Problem is that replication solutions depend heavyly on the type of
application (slowly changing sets of files being the easiest and
rapidly changing data sets with complex interdependencies (e.g.
high-volume databases) the hardest.

> Expensive, well that depend son what you are doing. For under 35000 you
> can have just shy of a 1TB of file space, with snapshot capability,
> multi-machine fail over, and a whole lot more. That cost includes two
> machines running Linux with fail over. It depends on your needs, and
> your uptime/availability requirements.

...or you can have ten cheapo off the shelf servers hosted at wildly
different places... (OK, it's more like 0.5TB then ;)

> For example, if you are running a site like cbsnewyork.com, 25-35 grand
> is not that much. If you are running a small site, then you don't need
> it. My point was that it (it being ZEO/ZODB/ZOPE) _can_ scale to that.
> I've done it.
> 
[...]
> 
> Well, speaking as a former tester of SAN technology, it would appear
> things have changed dramatically since your experiences. :)
> 

Yes, but this was mainly my point: if you have access to knowledge
and experience with those things -- then you may go for it. If
you don't... it's just a point against it.

> The configuration/setup is essentially the same as with SCSI, in fact,
> Fiber channel uses the SCSI subsystem in the OS. The underlying system
> is as robust as the SCSI system, since it is SCSI just over a different
> medium.
> 
> 
[RAID system doing funny things]
> 
> I've never seen this with the Fiber Channel Arrays I dealt with. But
> then again, they had two or more controllers. :^)

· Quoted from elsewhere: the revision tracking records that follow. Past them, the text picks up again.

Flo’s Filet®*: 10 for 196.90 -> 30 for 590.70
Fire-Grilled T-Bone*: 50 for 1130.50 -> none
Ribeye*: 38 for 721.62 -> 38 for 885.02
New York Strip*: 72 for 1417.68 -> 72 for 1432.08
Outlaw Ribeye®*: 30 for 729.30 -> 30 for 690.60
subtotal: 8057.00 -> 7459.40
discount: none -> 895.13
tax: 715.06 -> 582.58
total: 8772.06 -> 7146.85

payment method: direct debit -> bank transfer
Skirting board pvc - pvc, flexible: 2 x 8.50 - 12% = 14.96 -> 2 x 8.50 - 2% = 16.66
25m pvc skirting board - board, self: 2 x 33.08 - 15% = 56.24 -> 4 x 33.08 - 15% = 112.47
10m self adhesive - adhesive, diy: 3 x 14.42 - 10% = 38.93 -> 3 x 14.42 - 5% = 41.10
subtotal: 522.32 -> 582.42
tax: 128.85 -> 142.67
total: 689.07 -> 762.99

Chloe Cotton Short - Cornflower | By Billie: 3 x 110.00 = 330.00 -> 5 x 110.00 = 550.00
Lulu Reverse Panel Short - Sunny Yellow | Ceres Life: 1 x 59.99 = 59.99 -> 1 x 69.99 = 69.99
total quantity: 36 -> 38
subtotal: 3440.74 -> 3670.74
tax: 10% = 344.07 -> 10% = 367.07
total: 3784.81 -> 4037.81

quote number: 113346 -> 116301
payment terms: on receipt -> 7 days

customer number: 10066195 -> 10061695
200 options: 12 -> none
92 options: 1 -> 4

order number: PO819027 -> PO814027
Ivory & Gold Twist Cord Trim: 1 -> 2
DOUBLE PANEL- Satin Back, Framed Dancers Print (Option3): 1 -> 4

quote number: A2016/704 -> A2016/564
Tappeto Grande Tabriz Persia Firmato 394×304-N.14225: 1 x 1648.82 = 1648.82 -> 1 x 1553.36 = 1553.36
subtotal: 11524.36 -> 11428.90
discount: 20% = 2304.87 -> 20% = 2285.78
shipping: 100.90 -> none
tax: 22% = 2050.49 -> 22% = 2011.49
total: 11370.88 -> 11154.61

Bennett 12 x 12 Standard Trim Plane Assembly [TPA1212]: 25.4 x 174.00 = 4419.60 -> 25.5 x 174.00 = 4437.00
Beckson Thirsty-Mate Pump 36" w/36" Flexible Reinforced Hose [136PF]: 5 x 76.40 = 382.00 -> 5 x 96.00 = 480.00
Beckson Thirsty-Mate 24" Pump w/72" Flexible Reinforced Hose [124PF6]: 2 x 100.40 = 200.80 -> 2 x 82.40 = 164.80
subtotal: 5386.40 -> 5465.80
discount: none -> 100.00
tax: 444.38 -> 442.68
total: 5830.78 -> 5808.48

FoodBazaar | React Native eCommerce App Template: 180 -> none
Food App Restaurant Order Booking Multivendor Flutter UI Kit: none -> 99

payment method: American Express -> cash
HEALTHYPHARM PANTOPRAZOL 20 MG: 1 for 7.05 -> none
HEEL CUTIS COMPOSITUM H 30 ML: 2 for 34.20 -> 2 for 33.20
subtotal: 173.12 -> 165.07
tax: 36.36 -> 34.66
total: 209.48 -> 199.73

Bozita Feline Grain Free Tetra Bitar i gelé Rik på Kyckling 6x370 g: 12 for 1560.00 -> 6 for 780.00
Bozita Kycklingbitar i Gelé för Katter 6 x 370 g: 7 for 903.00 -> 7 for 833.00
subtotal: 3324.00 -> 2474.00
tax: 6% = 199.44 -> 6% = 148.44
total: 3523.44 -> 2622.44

Of course not -- but I take that you *know* what you are doing. This
vendor didn't (at some point I realized that), but heck, it wasn't my
job, I had enough on the plate myself.

[...]

> Same thing with fibre channel SAN tech, the range is measured in miles.
> I know of several SANs that are spread over multiple states. You can
> literally have a fail over datacenter.

Yes. It's a tradeoff. I just wanted to point out that experience with
those things is one of the points to consider (besides application type,
requirements and cost).

It'd be interesting to know (I'm not a Zope guy) how well Zope as an
application would play in each camp.

Thanks
-- tomas